Lunch started with a complimentary hot baguette, but not especially fresh, with a whole bulb of rather bitter roasted garlic and a plate of good quality sliced beef tomatoes with lots of black pepper. We ordered two types of tacos from the hot appetizer menu – the aforementioned ‘crispy’ fish and cauliflower in a tahini vinaigrette which turned out to be a lot of rather tasteless beans and sweetcorn. It’s best to avoid these tacos; no happiness can be found here.
The lobster roll was a sad-looking dry brioche, not too generously filled with lobster meat and lettuce, and came with inedible chips. If I’m being honest, at this point my hopes for the rest of the lunch were not high. Sometimes you just have a feeling.
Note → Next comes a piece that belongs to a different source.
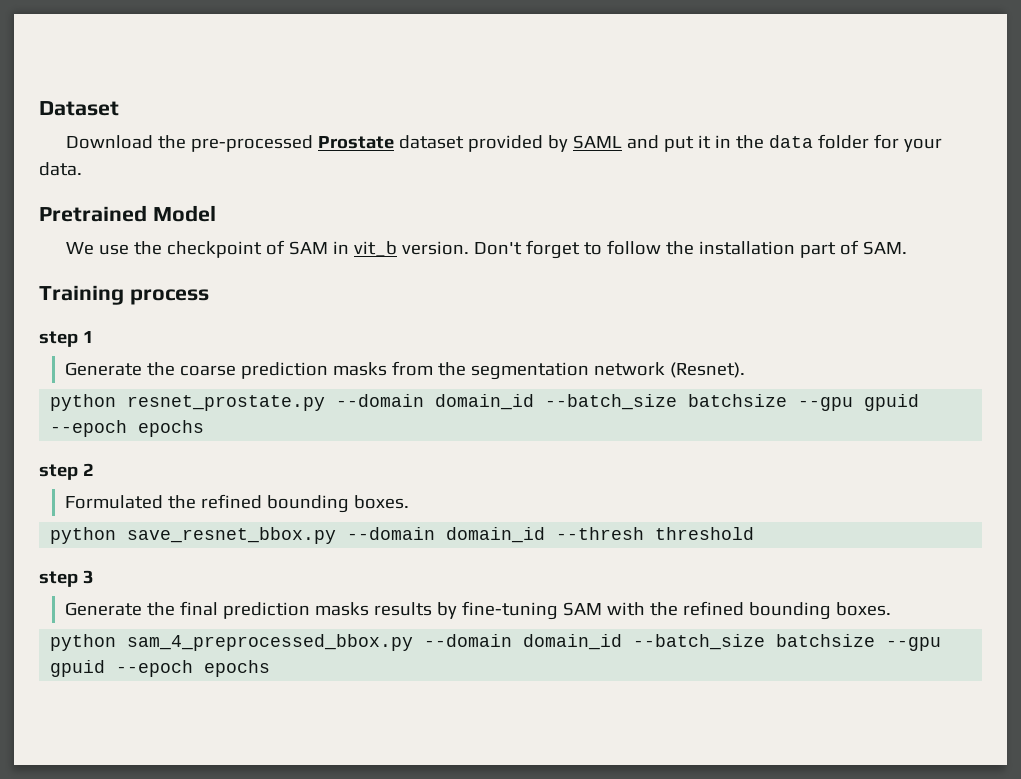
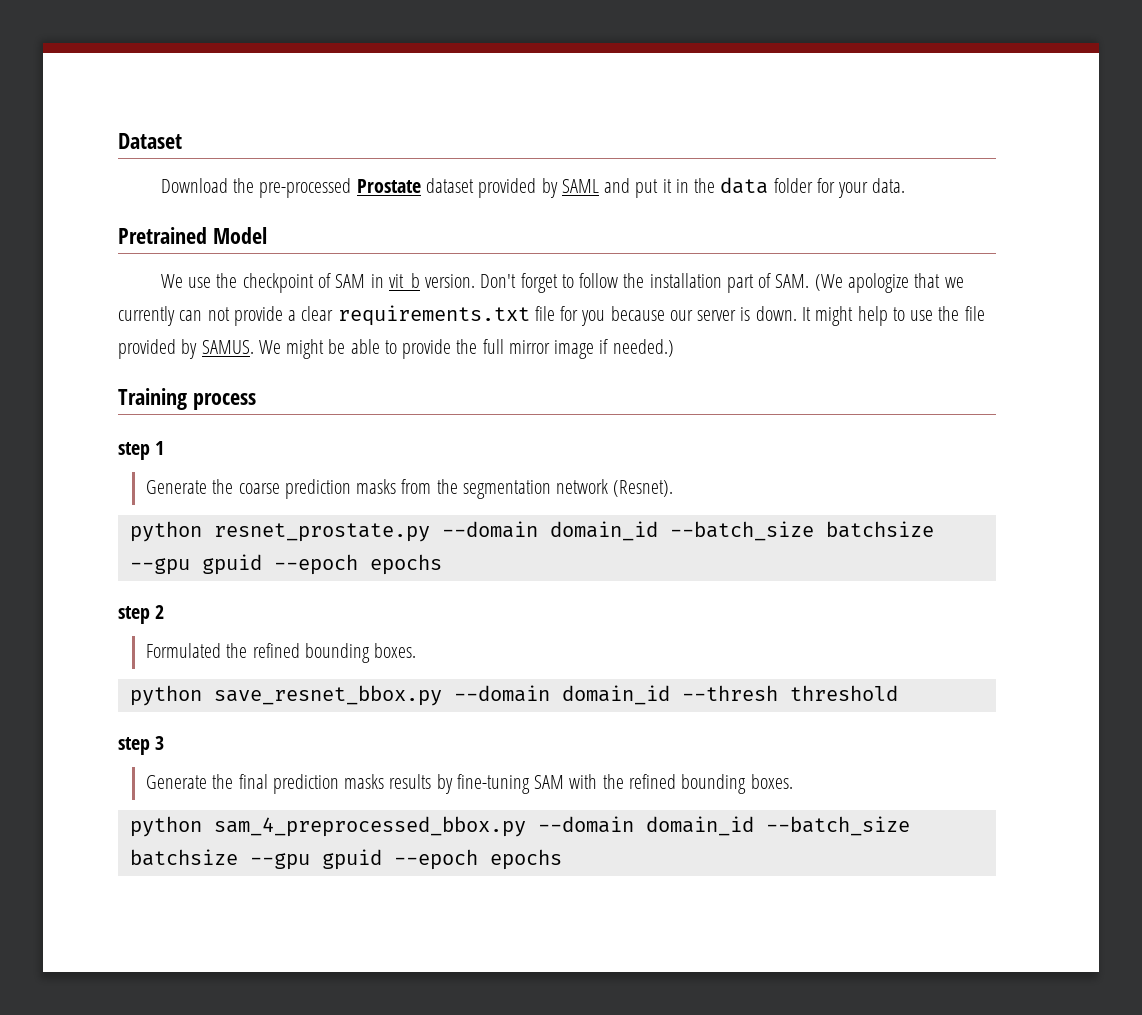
- Don't forget to follow the installation part of SAM.
+ Don't forget to follow the installation part of SAM. (We apologize that we currently can not provide a clear requirements.txt file for you because our server is down. It might help to use the file provided by SAMUS. We might be able to provide the full mirror image if needed.)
The staff are an exhilarating mix of inexperienced, hyper-confident and self-assured, delivering postcode history lessons, stopping you mid-order to suggest their own ideas on where you’ve gone wrong. and, excitingly, setting up tests throughout the meal to name the dishes you’ve enjoyed so far. Spoiler: not really any of them.
I ordered a slice of lime pie and ended up with this chewy baked cookie due to the exuberant and cheerful oversold. This turned out to be a blessing in disguise, as the meringue on the pie was both sloppy and grainy. My partner and I shared his alternative: lukewarm batter in a bowl with an extra carafe of chocolate. “It’s the best thing I’ve eaten since I’ve been here,” I said, sponging off the chocolate sauce one of the waiters had insisted on pouring on – and the table – before leaving. never come back. Alcohol free we left around £ 100 less and still hungry.
Maine will be a smash hit though, as it’s ostentatious, star-studded, gorgeous in photographs, and the clientele that will keep it afloat are not really interested in eating. It’s so faux chic that Nicky Haslam probably added it to her list of common things already. There are many, many people who will love it, but as Sartre wrote in No Exit: “Hell is other people”.